Another issue that has caused concern among taxpayers and that remains unresolved is the application of a transitional rule. According to the transitional rule, taxpayers whose debt-to-equity ratio exceeds 3:1 at the time the rules became effective (i.e. 1 January 2005) have five years from that date to decrease such debts proportionately in equal parts to comply with the ratio. If at the end of five years, the taxpayer's debt-to-equity still exceeds 3:1, any interest due during any of the prior five years will be nondeductible. Taxpayers need guidance on the transitional rule because, practically speaking, it is not possible to decrease a debt in equal parts for business reasons. Further, the fact that the thin capitalization rules are not applicable to certain regulated taxpayers in the financial sector has generated criticism because there is no rationale for this exception.

Although the Mexican tax authorities may decide to postpone the effective date of the thin capitalization rules until 2006, to date, no guidance has been issued to clarify the application of the rules. It is hoped that the authorities will acknowledge the difficulties of applying the rules during this first year of implementation and issue guidance as soon as possible.


Reform Expectations for 2006

In September 2005, the Executive Branch sent Congress the 2006 Economic Package. The package includes only a few tax reforms, but these proposals would significantly affect corporate taxpayers.

The most notable measure included in the 2006 package is the proposed introduction of the substance-over-form principle. If approved, the tax authorities would be authorized to determine whether a taxpayer has engaged in artificial or improper transactions (individually or in the aggregate); if the taxpayer has so engaged, the tax authorities would be able to recharacterize the transactions and assess any relevant taxes. The tax authorities would be allowed to conclude that a transaction is artificial or improper if:
• An actual or proper transaction would have equal or similar economic effects; or
• The effect of the transaction is to reduce the tax base or payment of tax, or to cause a tax loss or tax incentive or benefit to exceed that which would have been generated in normal conditions.

The proposal also provides for the creation of an advisory committee that would determine whether an artificial or improper transaction exists.

As proposed, the substance-over-form measure would give rise to considerable uncertainty because the tax authorities would no longer be considering transactions by applying the law, but according to subjective and hypothetical opinions of committee members, who would have authority to conclude what might have happened in a particular transaction.
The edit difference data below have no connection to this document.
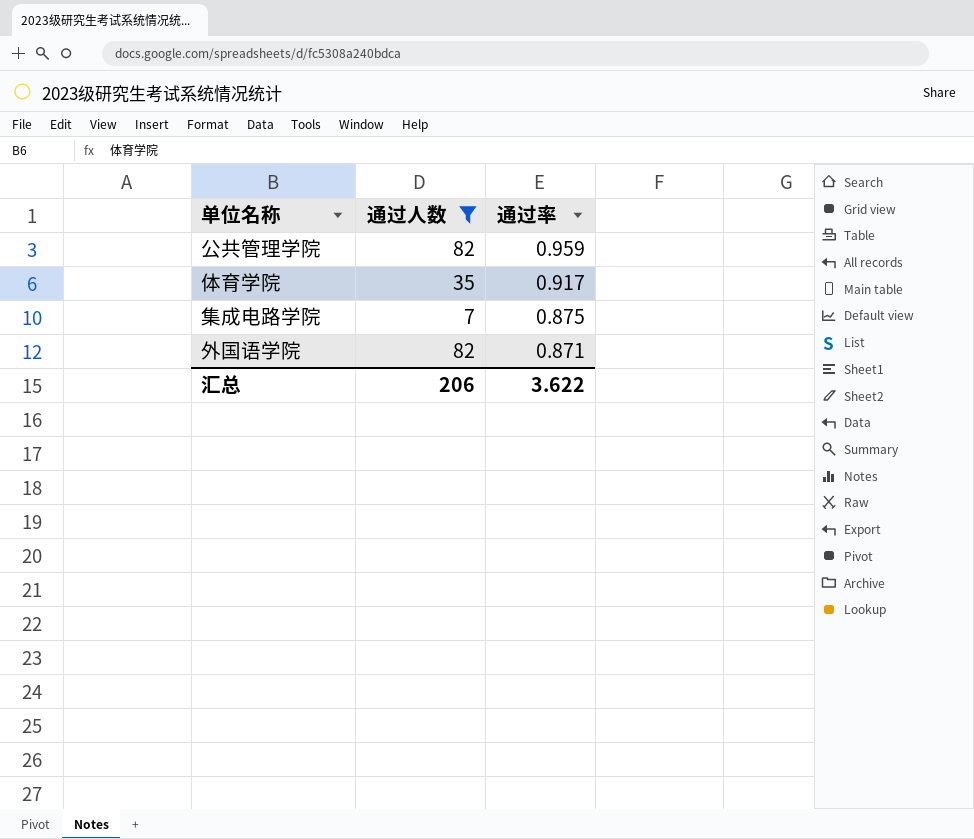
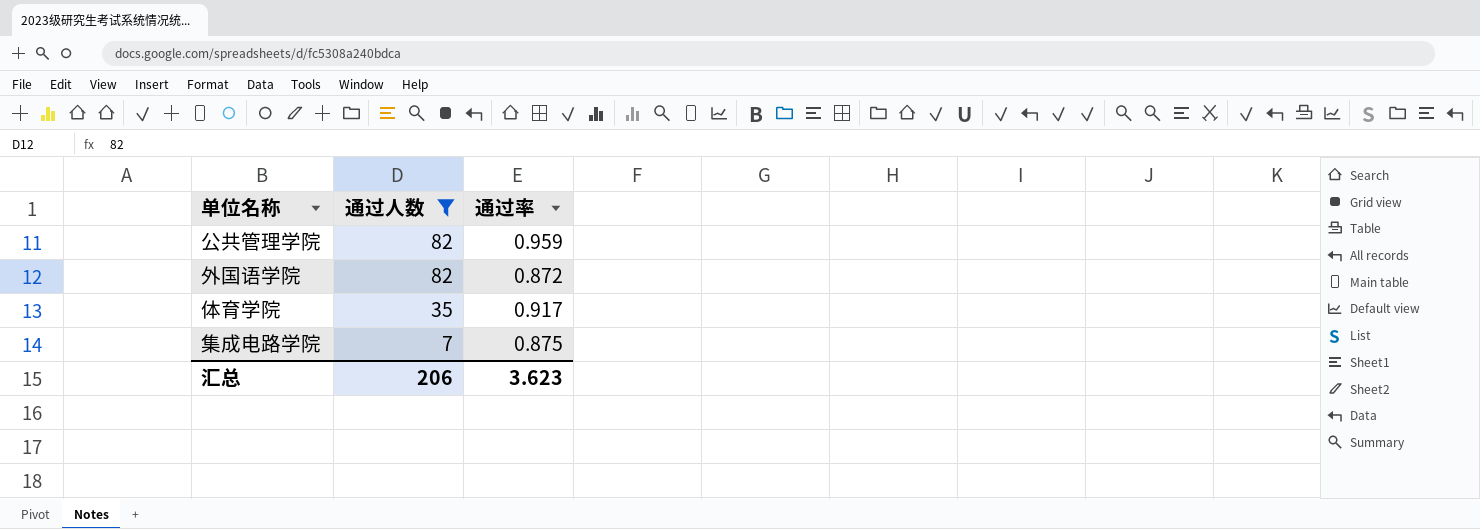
row order: 通过率 descending -> 通过人数 descending
外国语学院 | 通过率: 0.871 -> 0.872
汇总 | 通过率: 3.622 -> 3.623

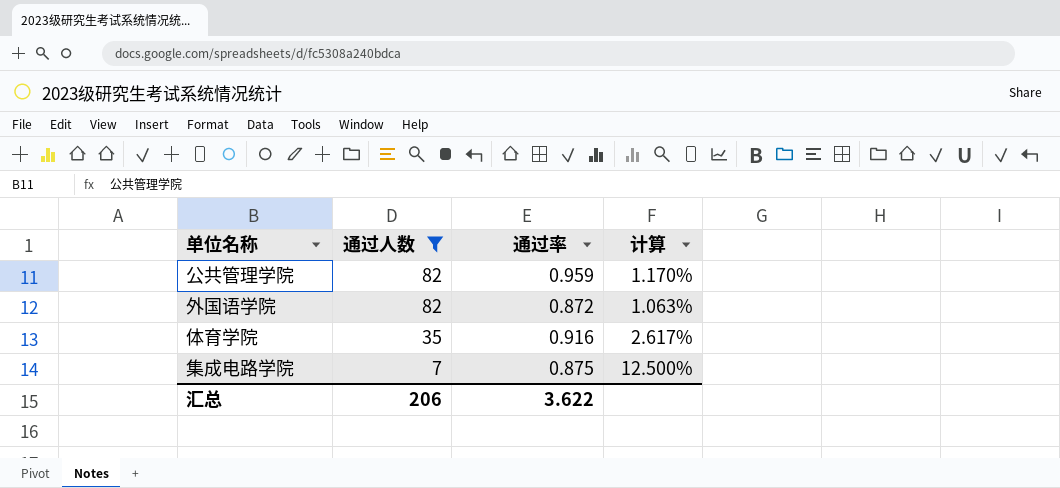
column 计算 | formula: none -> [通过率] / [通过人数]
体育学院 | 通过率: 0.917 -> 0.916
汇总 | 通过率: 3.623 -> 3.622

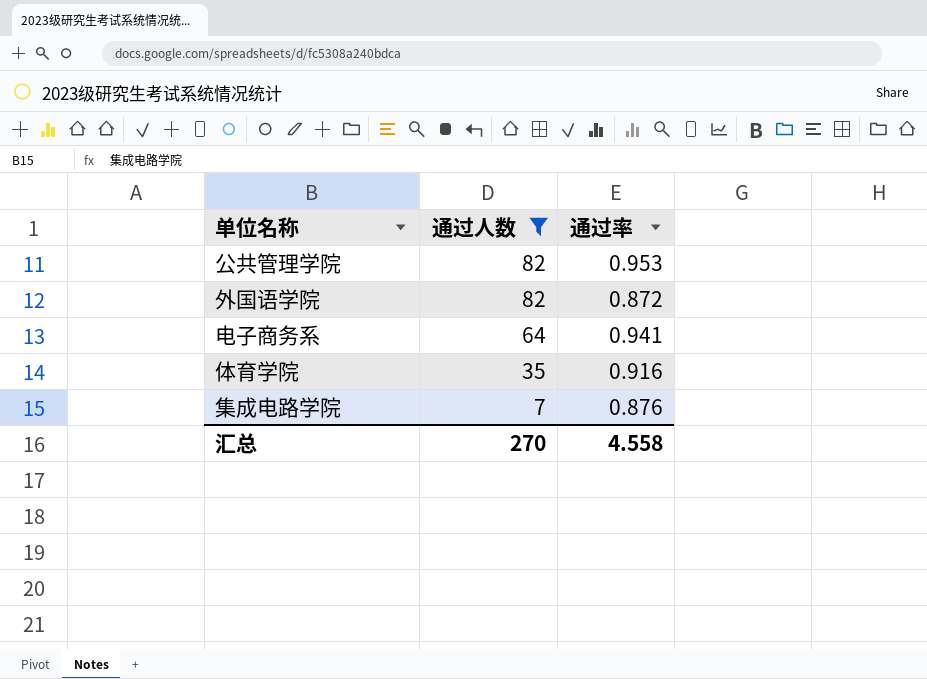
column 计算 | formula: [通过率] / [通过人数] -> none
公共管理学院 | 通过率: 0.959 -> 0.953
row 电子商务系: none -> 64 | 0.941
集成电路学院 | 通过率: 0.875 -> 0.876
汇总 | 通过人数: 206 -> 270
汇总 | 通过率: 3.622 -> 4.558

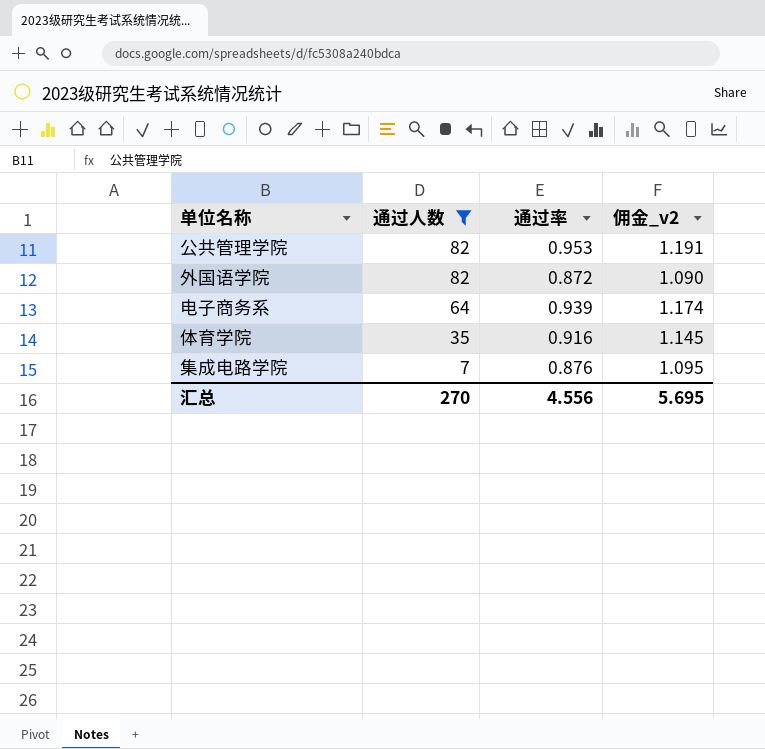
column 佣金_v2 | formula: none -> [通过率] * 1.25
电子商务系 | 通过率: 0.941 -> 0.939
汇总 | 通过率: 4.558 -> 4.556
The proposed measure has been sharply criticized by the business community, and it is hoped that lawmakers will address the shortcomings of the proposal during the debate on the economic package.

Other proposed reforms are included in the 2006 package, including the imposition of joint and several liability of tax advisors and the introduction of independence rules for audit firms that issue special reports for tax purposes.